## EXERCISE MATERIAL
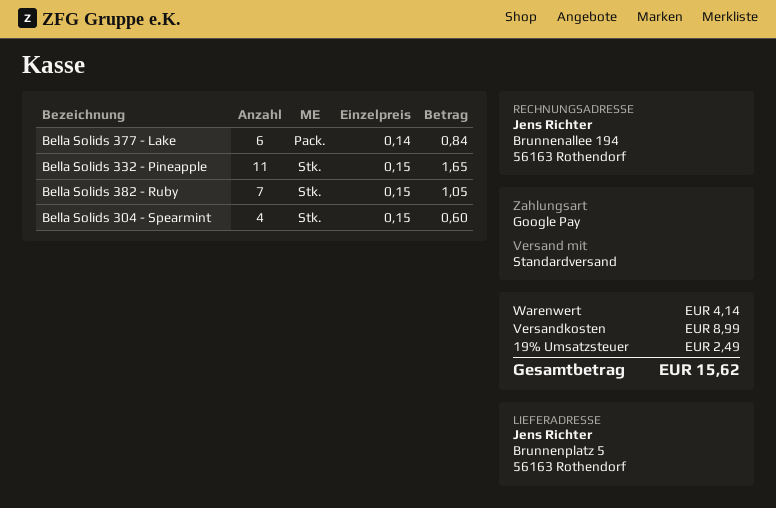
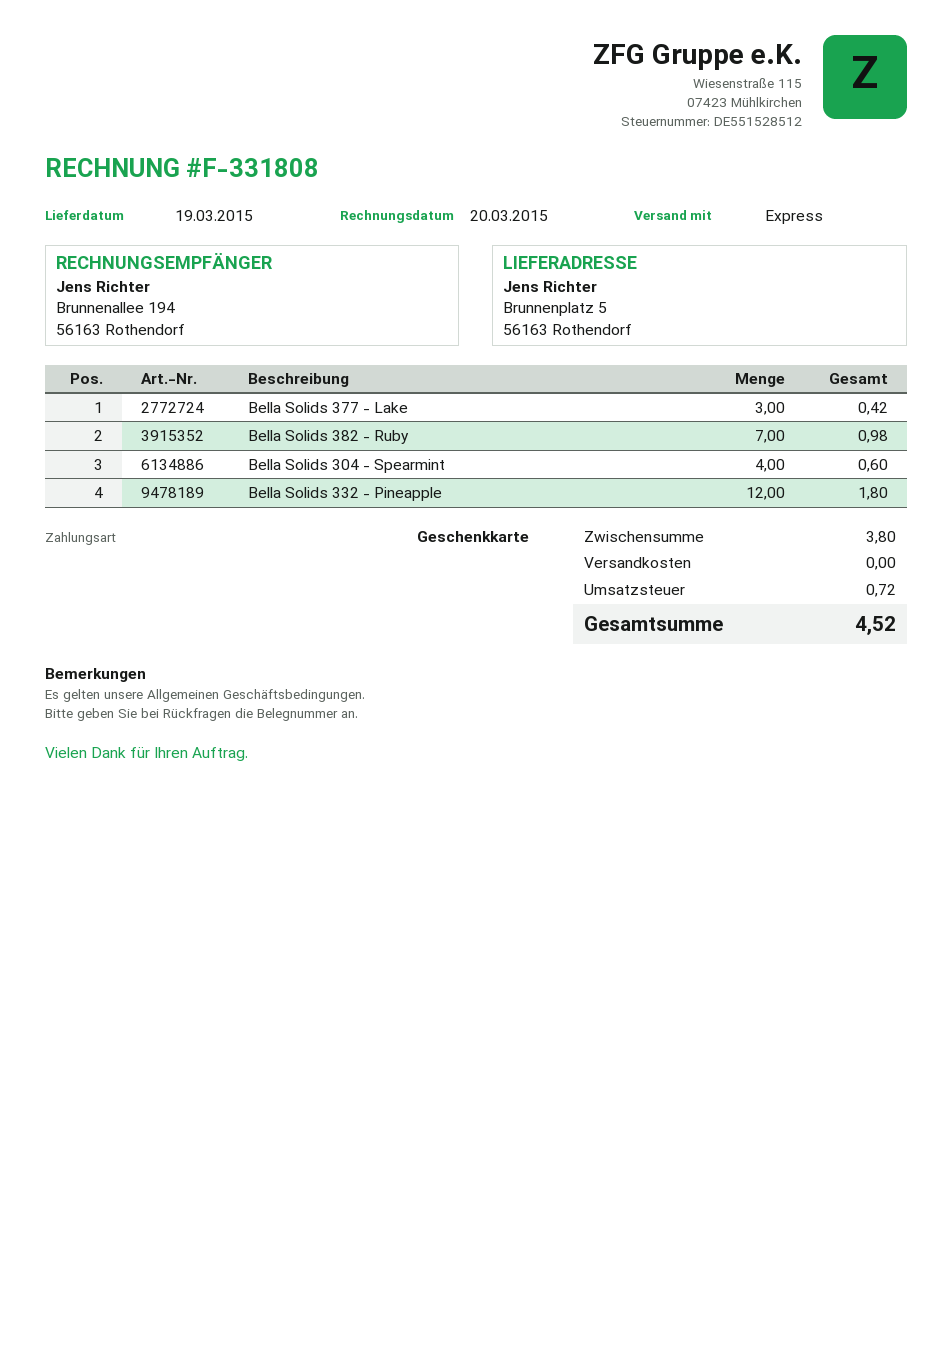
payment method: Google Pay -> gift card
shipping method: standard -> express
Bella Solids 377 - Lake: 6 for 0.84 -> 3 for 0.42
Bella Solids 332 - Pineapple: 11 for 1.65 -> 12 for 1.80
Bella Solids 382 - Ruby: 7 for 1.05 -> 7 for 0.98
subtotal: 4.14 -> 3.80
shipping: 8.99 -> 0.00
tax: 2.49 -> 0.72
total: 15.62 -> 4.52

## WHAT NEEDS TO BE DONE
State how many lines in the entries hold "shipping", please, with no other words.

## ANSWER BOX
2